*** Opening of RECORD EXCERPTS ***

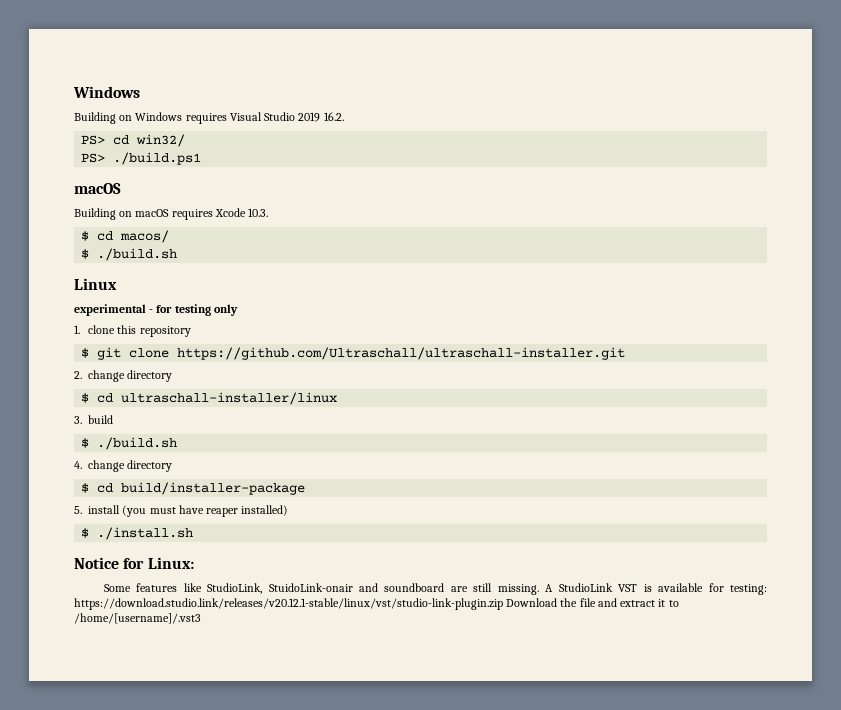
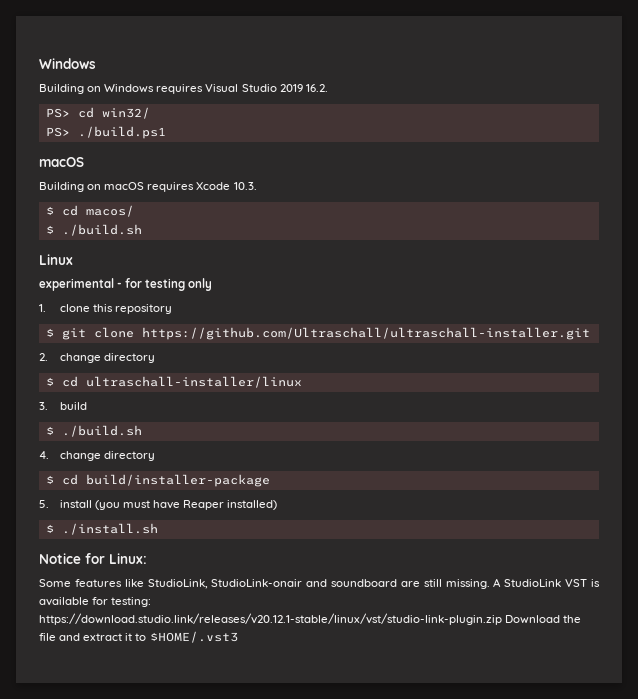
- 5. install (you must have reaper installed)
+ 5. install (you must have Reaper installed)
- Some features like StudioLink, StuidoLink-onair and soundboard are still missing.
+ Some features like StudioLink, StudioLink-onair and soundboard are still missing.
- A StudioLink VST is available for testing: https://download.studio.link/releases/v20.12.1-stable/linux/vst/studio-link-plugin.zip Download the file and extract it to /home/[username]/.vst3
+ A StudioLink VST is available for testing: https://download.studio.link/releases/v20.12.1-stable/linux/vst/studio-link-plugin.zip Download the file and extract it to $HOME/.vst3

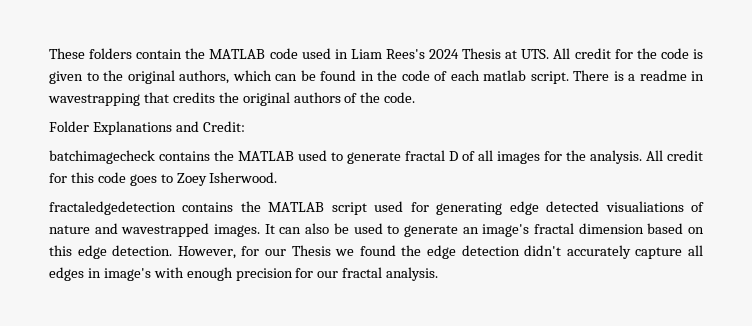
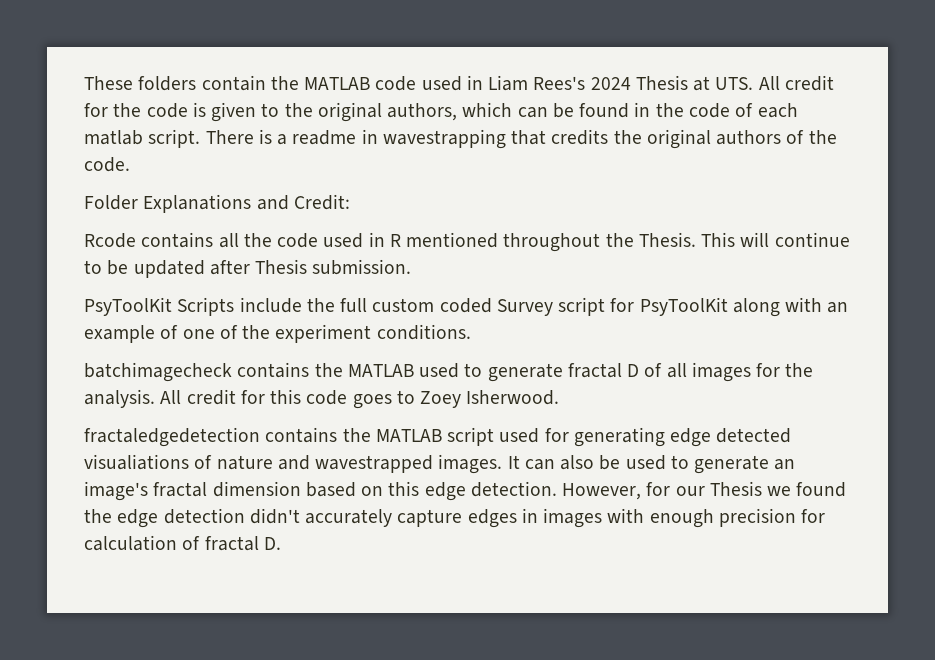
+ Rcode contains all the code used in R mentioned throughout the Thesis. This will continue to be updated after Thesis submission.
+ PsyToolKit Scripts include the full custom coded Survey script for PsyToolKit along with an example of one of the experiment conditions.
- However, for our Thesis we found the edge detection didn't accurately capture all edges in image's with enough precision for our fractal analysis.
+ However, for our Thesis we found the edge detection didn't accurately capture edges in images with enough precision for calculation of fractal D.

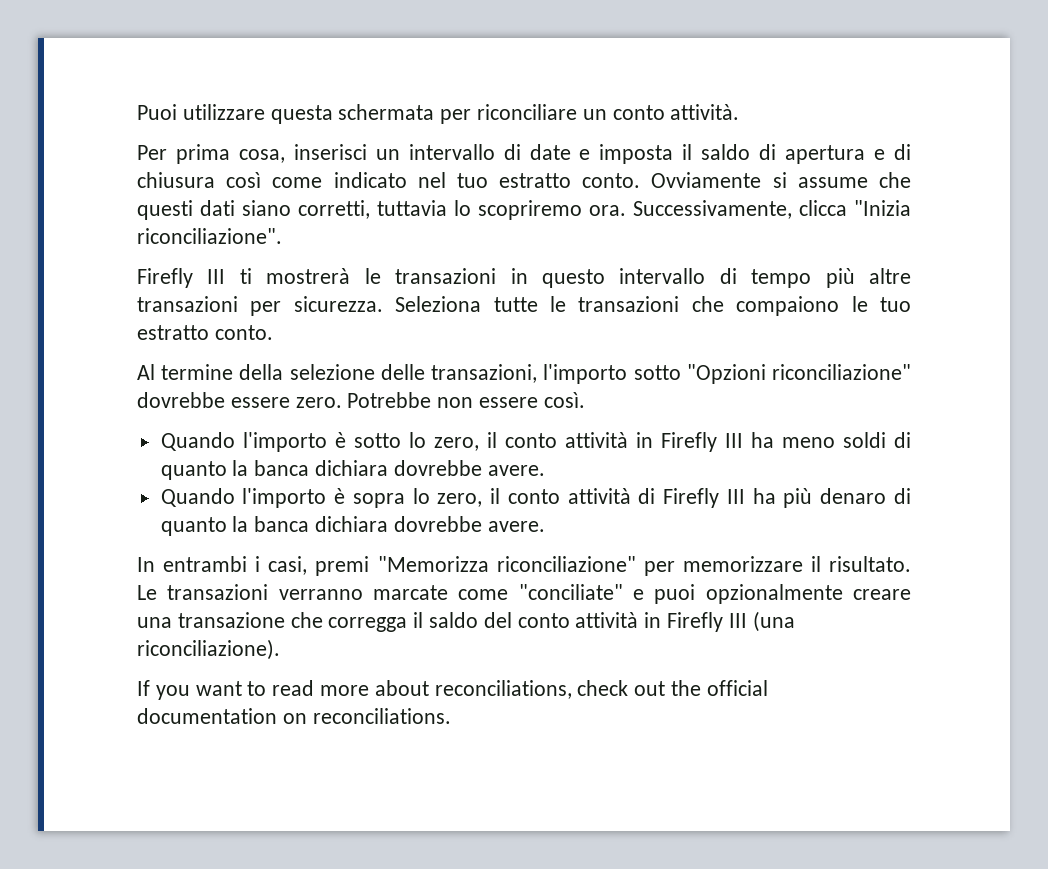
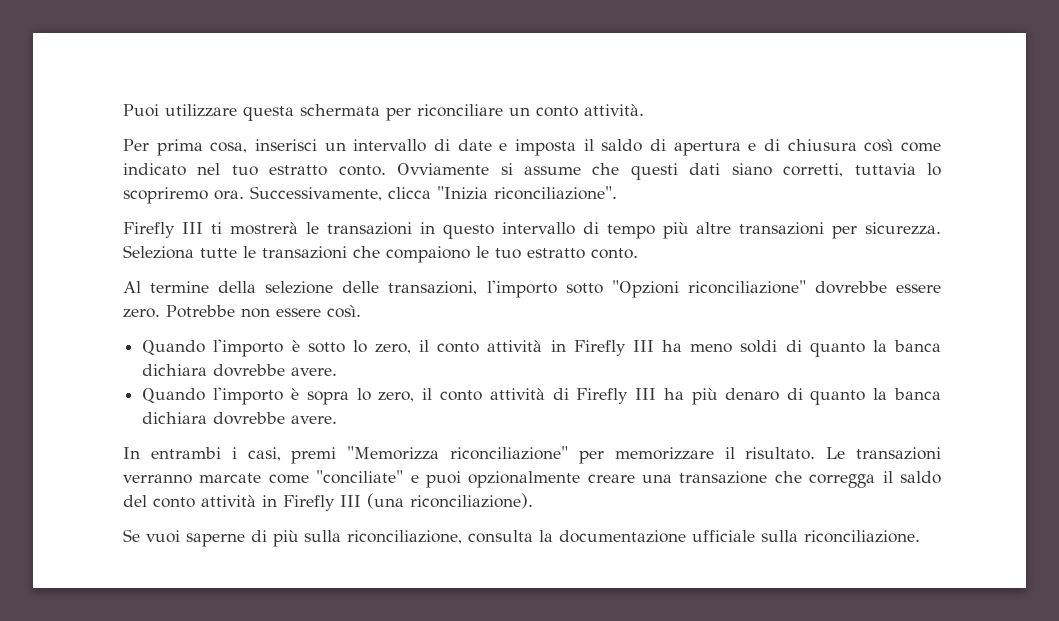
- If you want to read more about reconciliations, check out the official documentation on reconciliations.
+ Se vuoi saperne di più sulla riconciliazione, consulta la documentazione ufficiale sulla riconciliazione.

*** Close of RECORD EXCERPTS ***

Which lines in the records above contain the word "edge"? Copy each one.

- However, for our Thesis we found the edge detection didn't accurately capture all edges in image's with enough precision for our fractal analysis.
+ However, for our Thesis we found the edge detection didn't accurately capture edges in images with enough precision for calculation of fractal D.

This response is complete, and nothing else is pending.